_INFORMATION SHOWN:_
•••

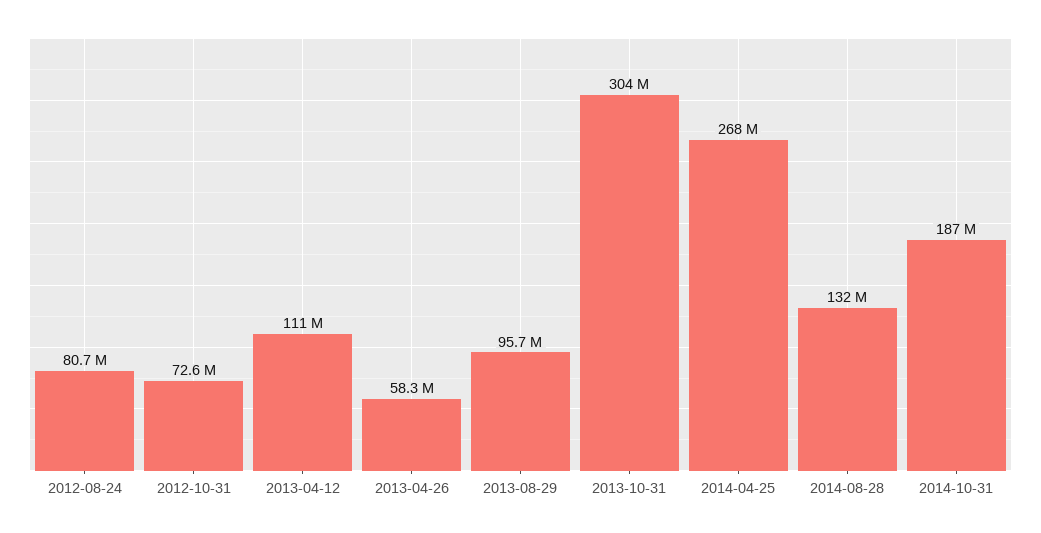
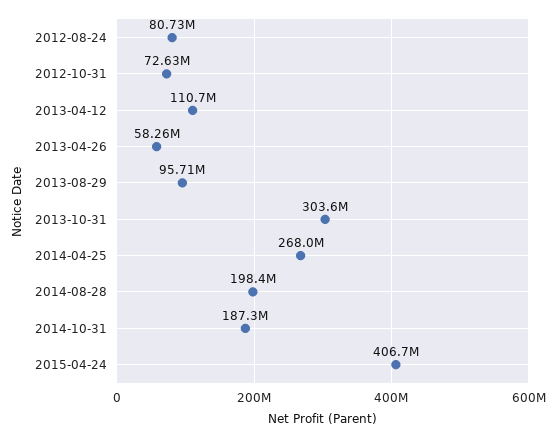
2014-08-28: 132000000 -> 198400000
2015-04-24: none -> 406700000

•••

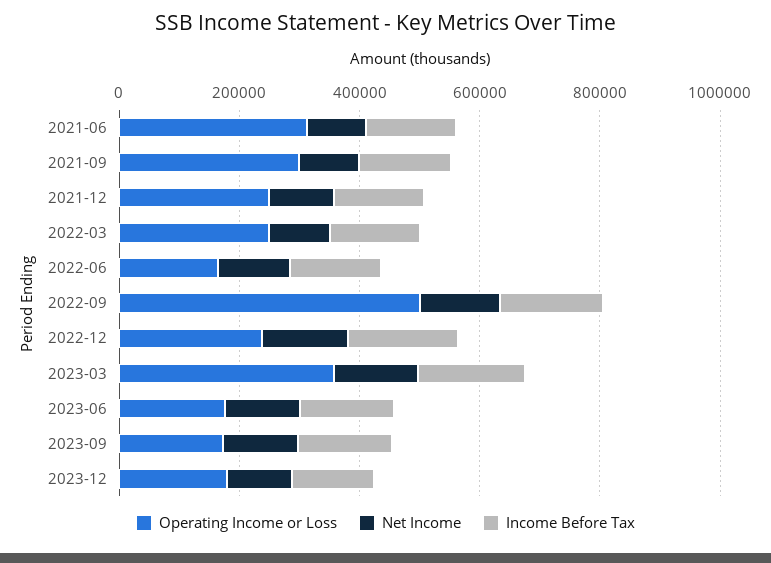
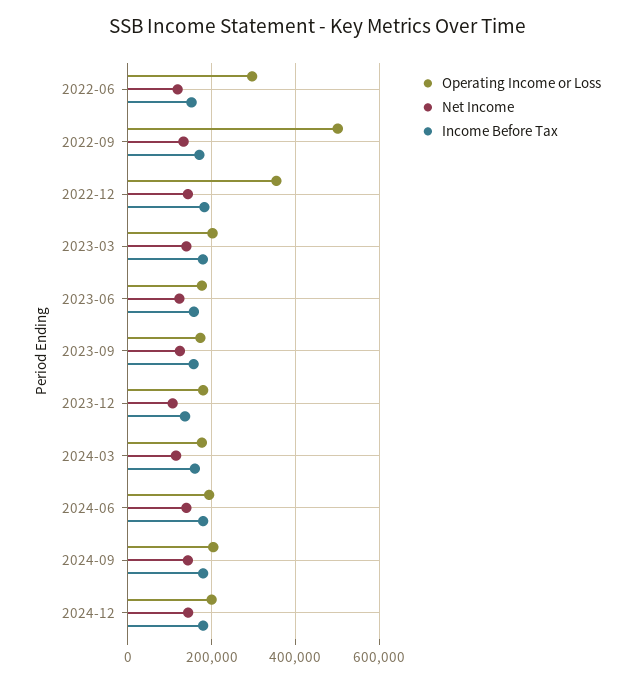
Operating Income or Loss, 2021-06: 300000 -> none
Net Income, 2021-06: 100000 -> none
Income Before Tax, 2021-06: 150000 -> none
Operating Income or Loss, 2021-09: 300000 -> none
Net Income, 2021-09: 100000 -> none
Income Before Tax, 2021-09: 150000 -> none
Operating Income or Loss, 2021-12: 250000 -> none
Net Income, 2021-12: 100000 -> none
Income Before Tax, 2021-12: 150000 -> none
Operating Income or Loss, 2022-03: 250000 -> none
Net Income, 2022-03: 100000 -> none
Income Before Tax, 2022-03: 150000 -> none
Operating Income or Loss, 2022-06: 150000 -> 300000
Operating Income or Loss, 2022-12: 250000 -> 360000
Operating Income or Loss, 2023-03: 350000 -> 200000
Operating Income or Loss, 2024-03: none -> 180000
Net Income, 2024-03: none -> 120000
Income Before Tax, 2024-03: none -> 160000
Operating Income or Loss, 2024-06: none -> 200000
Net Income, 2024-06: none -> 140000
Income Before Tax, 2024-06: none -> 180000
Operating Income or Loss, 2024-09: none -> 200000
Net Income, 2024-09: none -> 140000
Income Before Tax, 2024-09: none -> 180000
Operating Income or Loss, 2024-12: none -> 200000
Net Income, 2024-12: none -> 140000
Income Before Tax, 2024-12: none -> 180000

•••

_EXERCISE:_
Copy only this part of the entries above: the line with "Net Income, 2021-06: 100000 -> none", the line with "Operating Income or Loss, 2021-12: 250000", and the lines between, all exactly as written.

_ANSWER TO THE EXERCISE:_
Net Income, 2021-06: 100000 -> none
Income Before Tax, 2021-06: 150000 -> none
Operating Income or Loss, 2021-09: 300000 -> none
Net Income, 2021-09: 100000 -> none
Income Before Tax, 2021-09: 150000 -> none
Operating Income or Loss, 2021-12: 250000 -> none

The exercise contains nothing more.